What Are Medications for SM?

The most popular drugs for SM are the SSRI’s. These are the first-line treatments for anxiety disorders. The specific medication chosen may be influenced by family history of the drug. If a parent is positive about Medication X and the child is not, the child’s biochemistry could be an appropriate fit. Some children will respond to a low dose of medication, while others will need a larger dose to see a therapeutic effect. There are risks of under-treating, even though parents may worry about potential side effects. Every day that a child is impaired is demoralizing. SM can be a long term risk of under-treating anxiety disorders, which can include increased school absences, underachievement, and continued anxiety disorders in adulthood.

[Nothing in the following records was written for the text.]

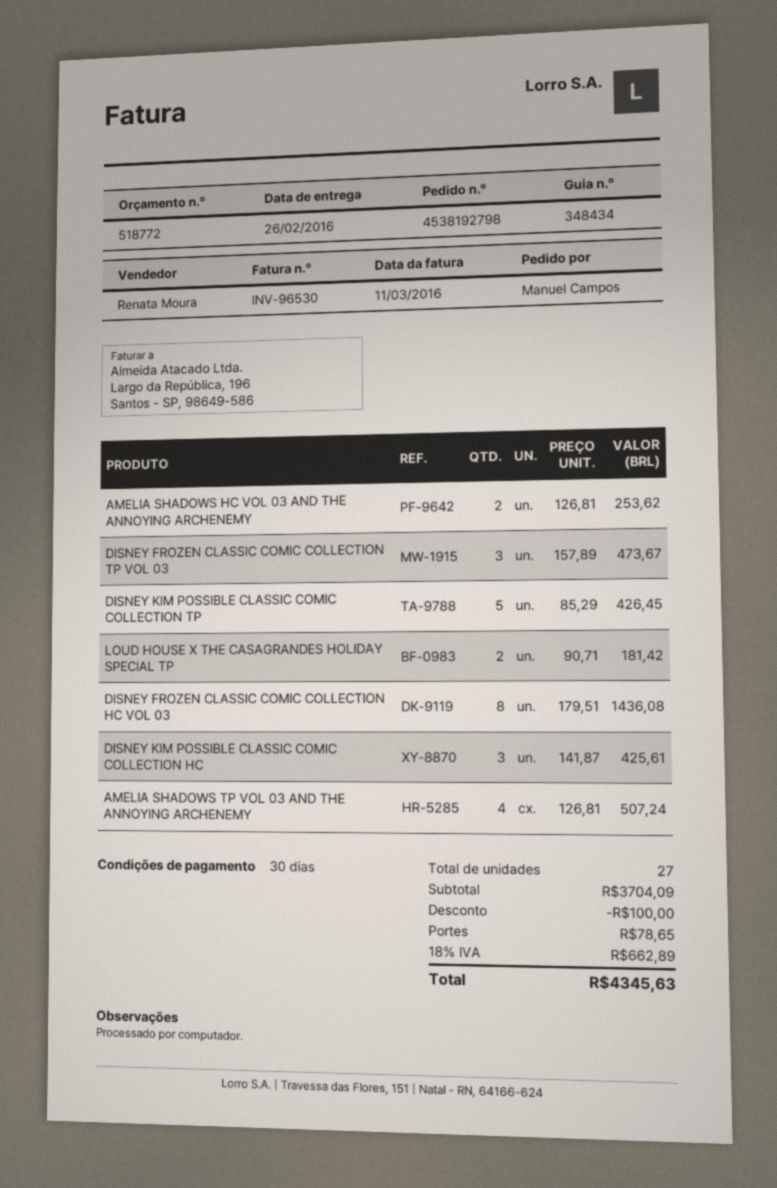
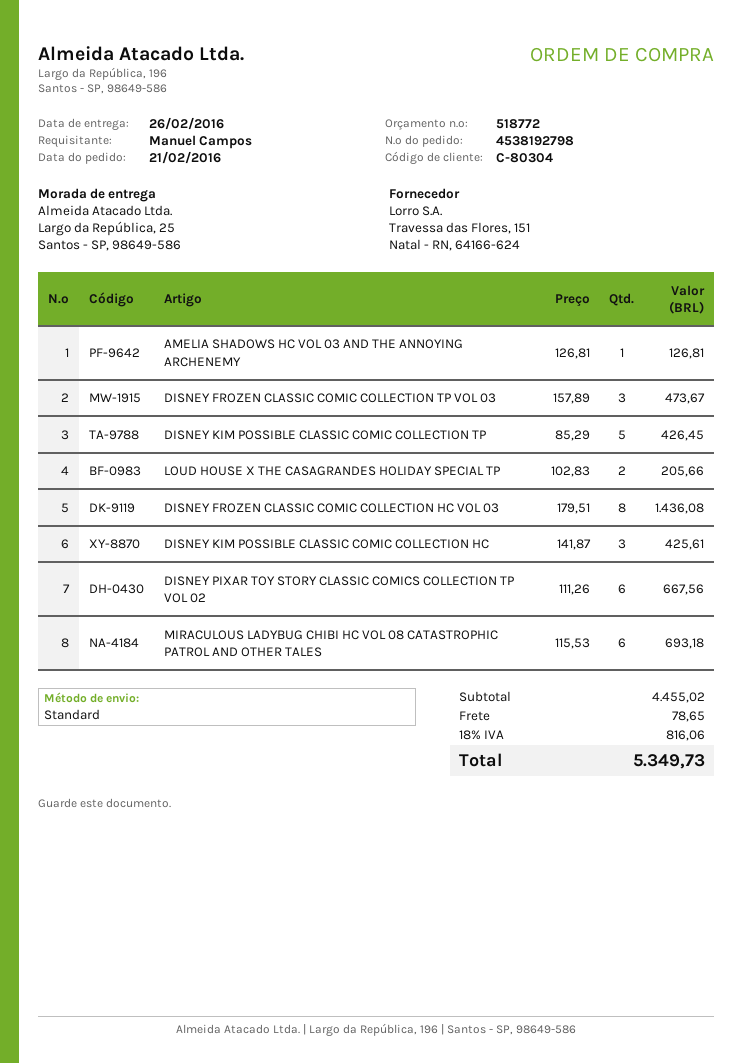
AMELIA SHADOWS HC VOL 03 AND THE ANNOYING ARCHENEMY: 2 x 126.81 = 253.62 -> 1 x 126.81 = 126.81
LOUD HOUSE X THE CASAGRANDES HOLIDAY SPECIAL TP: 2 x 90.71 = 181.42 -> 2 x 102.83 = 205.66
AMELIA SHADOWS TP VOL 03 AND THE ANNOYING ARCHENEMY: 4 x 126.81 = 507.24 -> none
DISNEY PIXAR TOY STORY CLASSIC COMICS COLLECTION TP VOL 02: none -> 6 x 111.26 = 667.56
MIRACULOUS LADYBUG CHIBI HC VOL 08 CATASTROPHIC PATROL AND OTHER TALES: none -> 6 x 115.53 = 693.18
subtotal: 3704.09 -> 4455.02
discount: 100.00 -> none
tax: 18% = 662.89 -> 18% = 816.06
total: 4345.63 -> 5349.73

Getting Accommodations in School and at Work

SM can make it difficult to engage in successfully or fully. It can be hard for a teen to raise their hand when they are giving a presentation. An Individualized Education Plan or a 504 Plan from the teen’s school will help in obtaining a formal assessment and identifying the best supports for the child in the school setting. School accommodations can be useful if your teen is struggling to engage in schoolwork or attend school due to SM challenges. For teens with SM, assignments can be adjusted. A student could videotape their assignments. School and work accommodations can be provided at the college level. Assessment is often conducted through a private psychologist.

It can be difficult to see your teen struggle with SM symptoms, but it is never too late to engage in behavioral treatment for SM! A thorough intake evaluation can help you and your family find the best course of treatment, including the intensity and frequency of sessions. It is possible to normalize your teen’s SM experience. The stories of children with SM are told in young adult books. Teens with SM can be helped by such readings.


Boorady, Roy, and others. When should medication be used to treat certain types of mental illness? Child Mind Institute published an article on when to use medication to treatselective-mutism.

Clarissa J. Gosney. There is deviant behavior in teens and adults. The Anxiety.org has a story aboutselective-mutism in teens and adults.

How can you help a 16-year-old who still has some tendencies? Child Mind Institute asked an expert how to help a 16-year-old who still hasselective-mutism.

The information is about older children and teens. SMIRA, 11 Sept. 2017: www.selectivemutism.org.uk/ info-older-children-teens

“Selective Mutism.” Anxiety Canada, www.anxietycanada.com/disorders/selective-mutism/.

What success rate is given to treating teens with SM? The SelectiveMutism.org has a question about what success rate is given to treating teens with sm.